*** EXTRACTED DATA ***
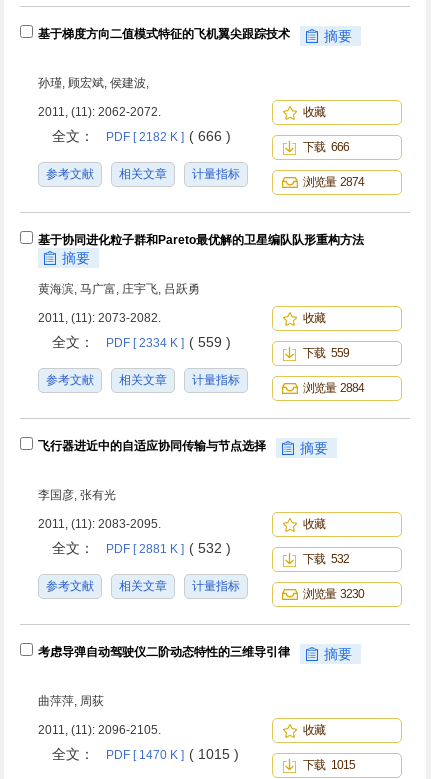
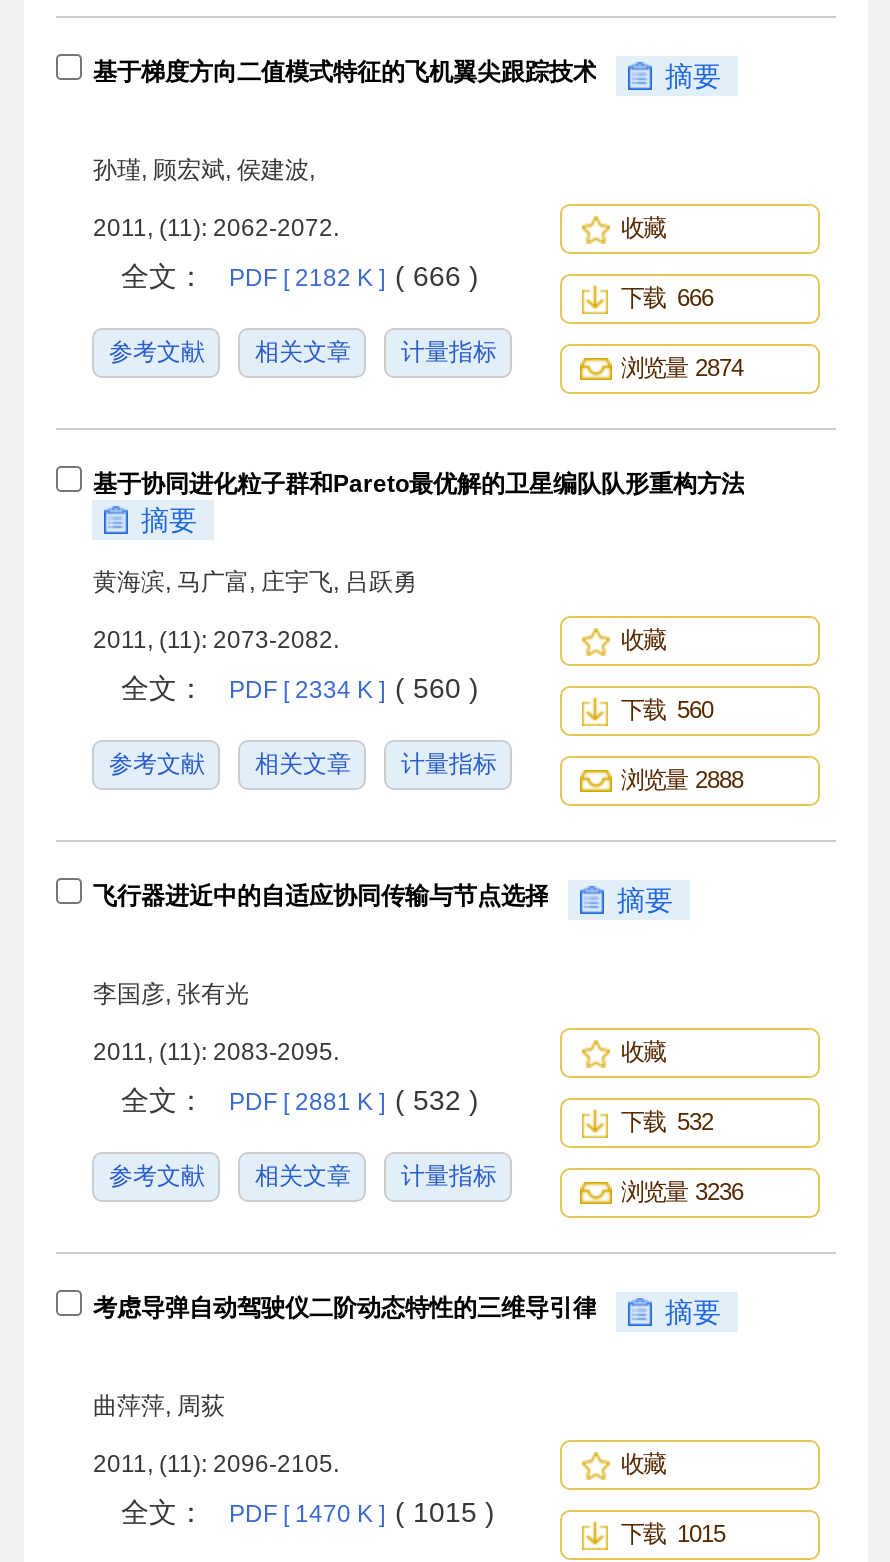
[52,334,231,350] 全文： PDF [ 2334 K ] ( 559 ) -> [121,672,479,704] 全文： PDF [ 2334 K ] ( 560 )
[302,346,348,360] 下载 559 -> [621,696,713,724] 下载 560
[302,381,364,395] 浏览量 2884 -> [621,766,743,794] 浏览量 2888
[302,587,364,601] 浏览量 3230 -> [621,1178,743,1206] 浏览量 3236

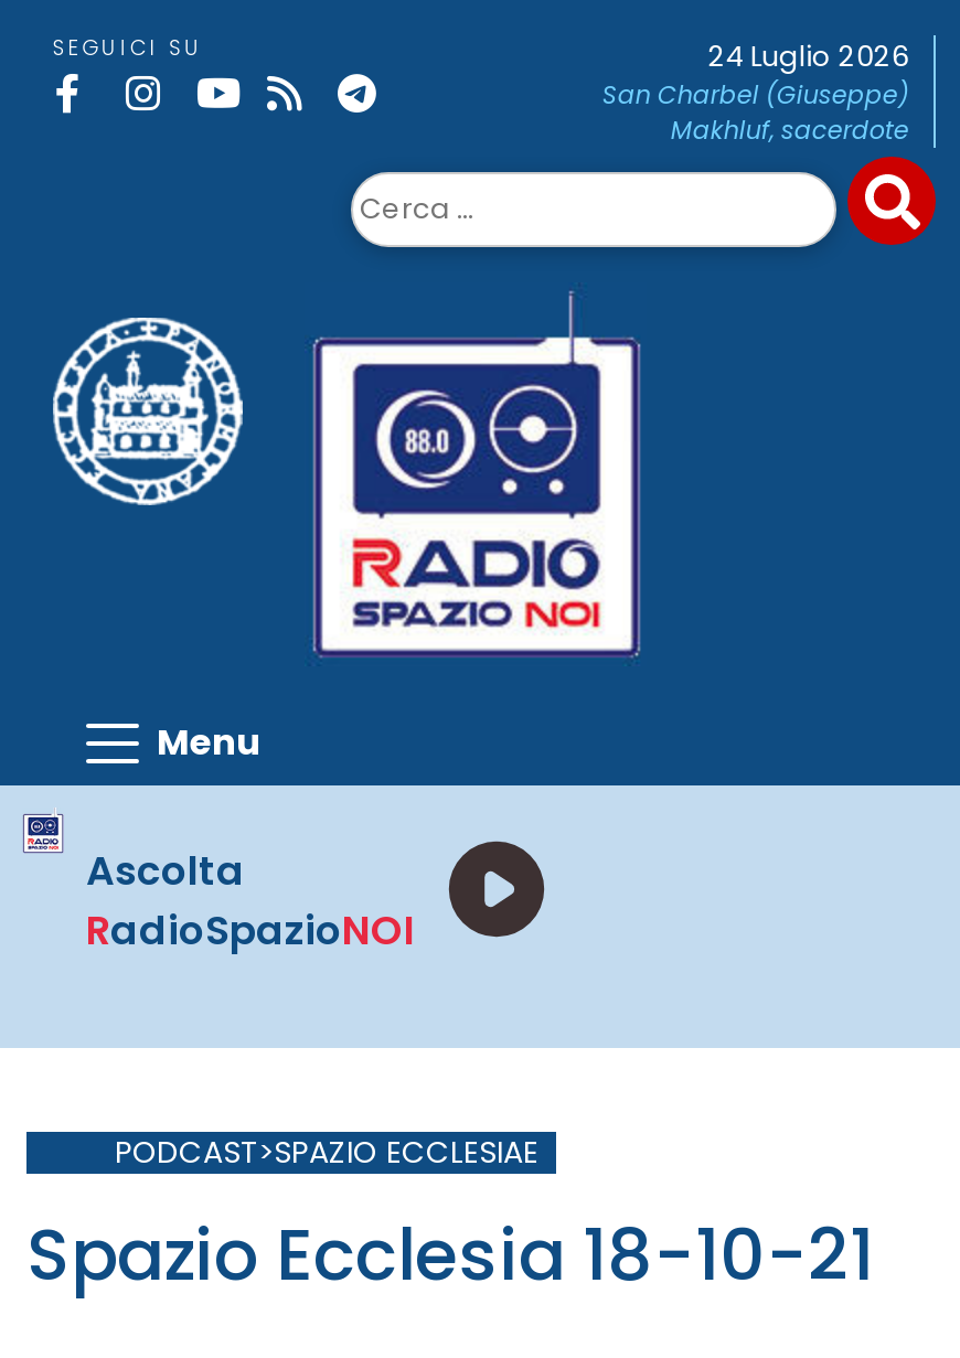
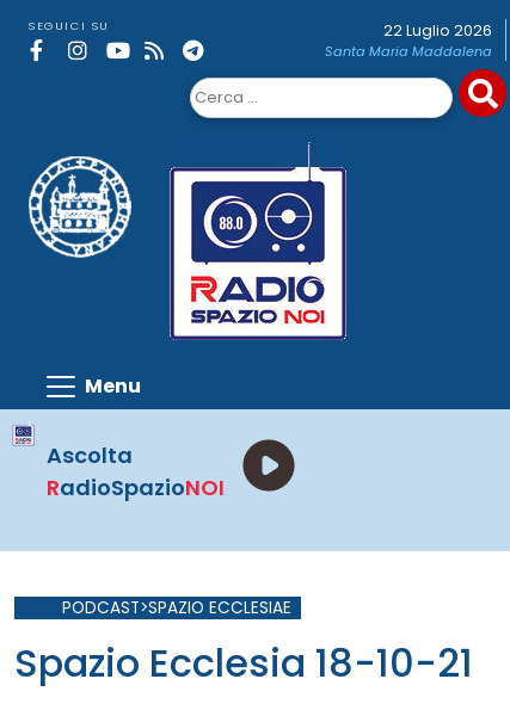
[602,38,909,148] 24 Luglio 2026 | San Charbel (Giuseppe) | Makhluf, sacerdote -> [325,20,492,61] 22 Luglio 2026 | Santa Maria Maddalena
***
WHAT YOU WILL DO: Reproduce the data above exactly, leaving out any picture in it.

RESPONSE TO THE EXERCISE:
[52,334,231,350] 全文： PDF [ 2334 K ] ( 559 ) -> [121,672,479,704] 全文： PDF [ 2334 K ] ( 560 )
[302,346,348,360] 下载 559 -> [621,696,713,724] 下载 560
[302,381,364,395] 浏览量 2884 -> [621,766,743,794] 浏览量 2888
[302,587,364,601] 浏览量 3230 -> [621,1178,743,1206] 浏览量 3236

[602,38,909,148] 24 Luglio 2026 | San Charbel (Giuseppe) | Makhluf, sacerdote -> [325,20,492,61] 22 Luglio 2026 | Santa Maria Maddalena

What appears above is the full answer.